-- Task goal --
Each line of data below is to be returned exactly, leaving out any picture.

========================

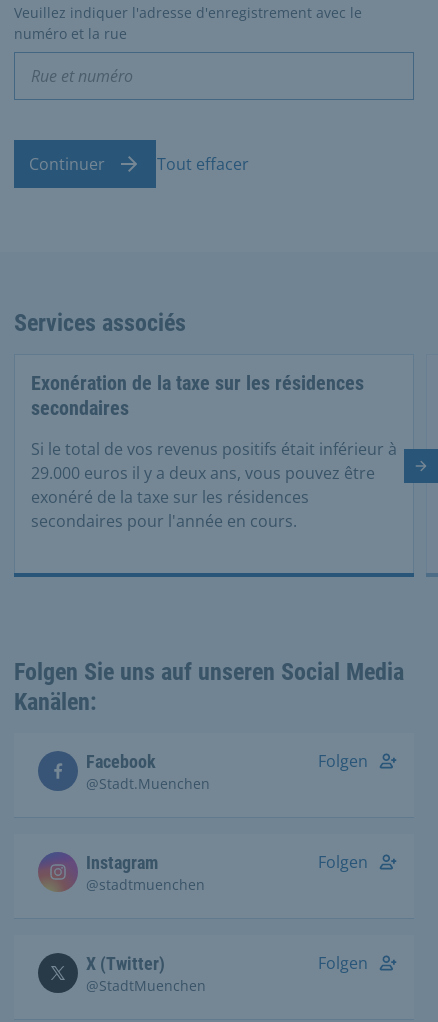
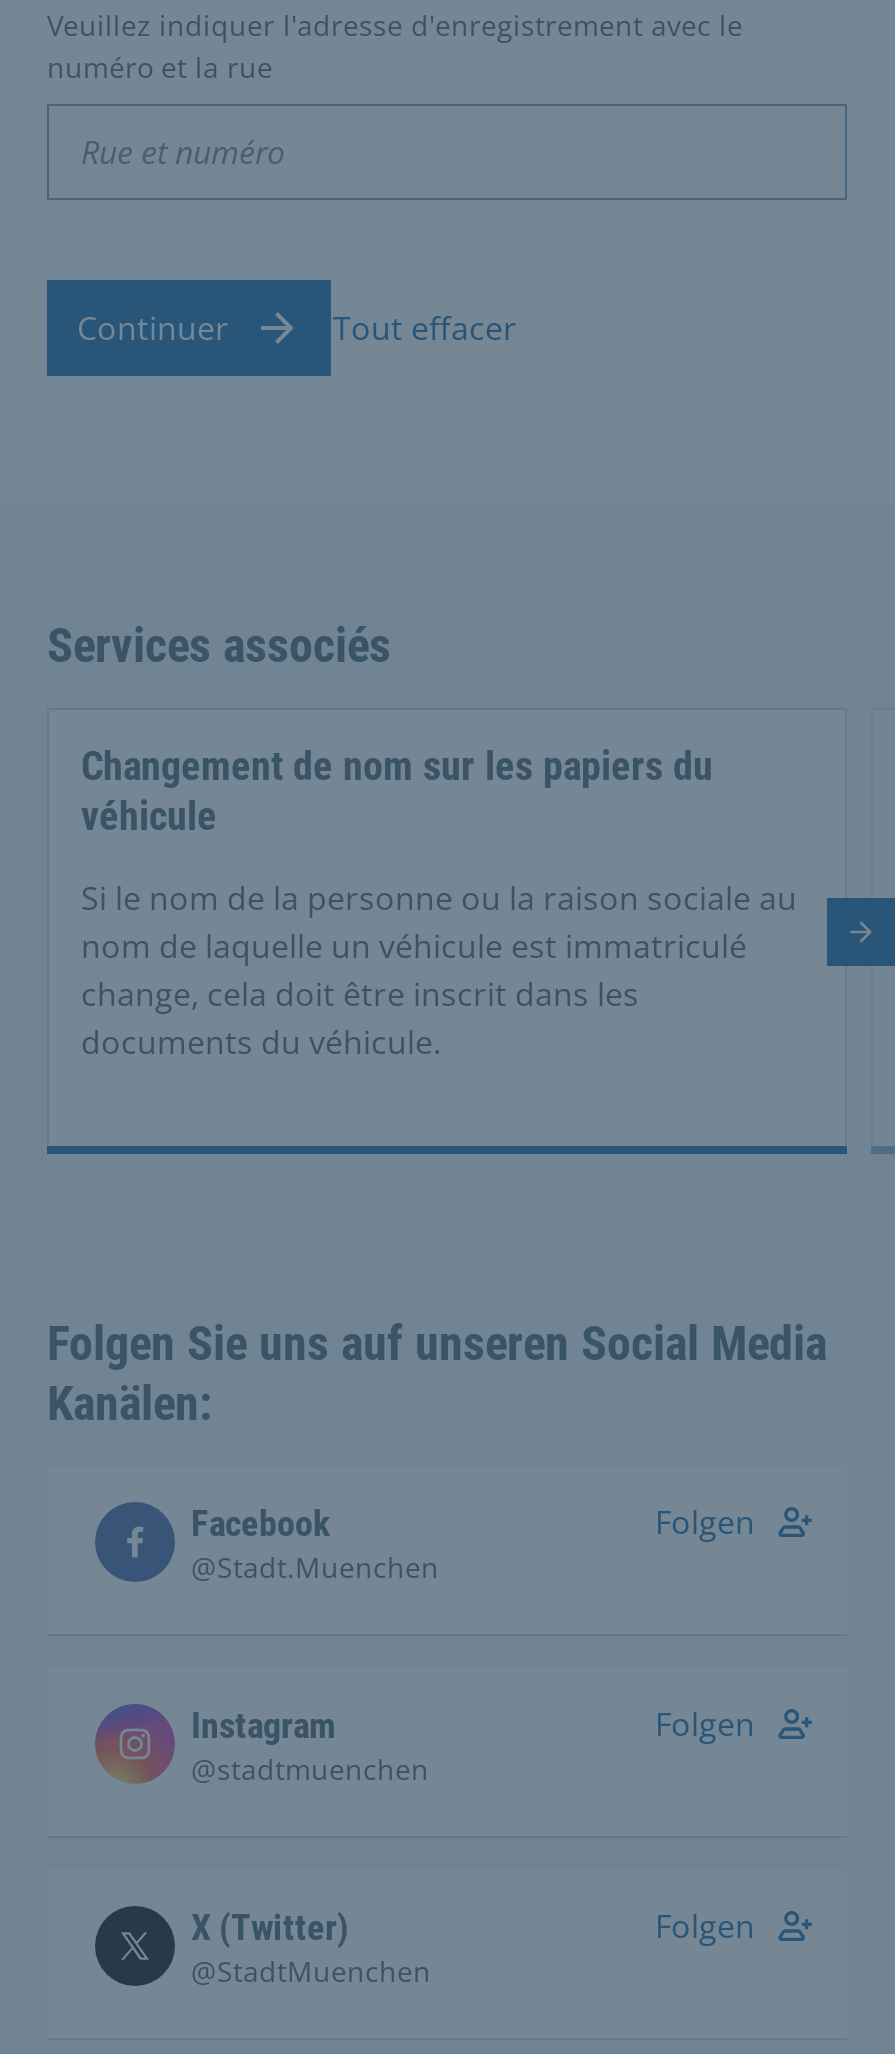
- Exonération de la taxe sur les résidences
- secondaires
+ Changement de nom sur les papiers du
+ véhicule

- Si le total de vos revenus positifs était inférieur à
- 29.000 euros il y a deux ans, vous pouvez être
- exonéré de la taxe sur les résidences
- secondaires pour l'année en cours.
+ Si le nom de la personne ou la raison sociale au
+ nom de laquelle un véhicule est immatriculé
+ change, cela doit être inscrit dans les
+ documents du véhicule.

========================

-- Expected answer --
- Exonération de la taxe sur les résidences
- secondaires
+ Changement de nom sur les papiers du
+ véhicule

- Si le total de vos revenus positifs était inférieur à
- 29.000 euros il y a deux ans, vous pouvez être
- exonéré de la taxe sur les résidences
- secondaires pour l'année en cours.
+ Si le nom de la personne ou la raison sociale au
+ nom de laquelle un véhicule est immatriculé
+ change, cela doit être inscrit dans les
+ documents du véhicule.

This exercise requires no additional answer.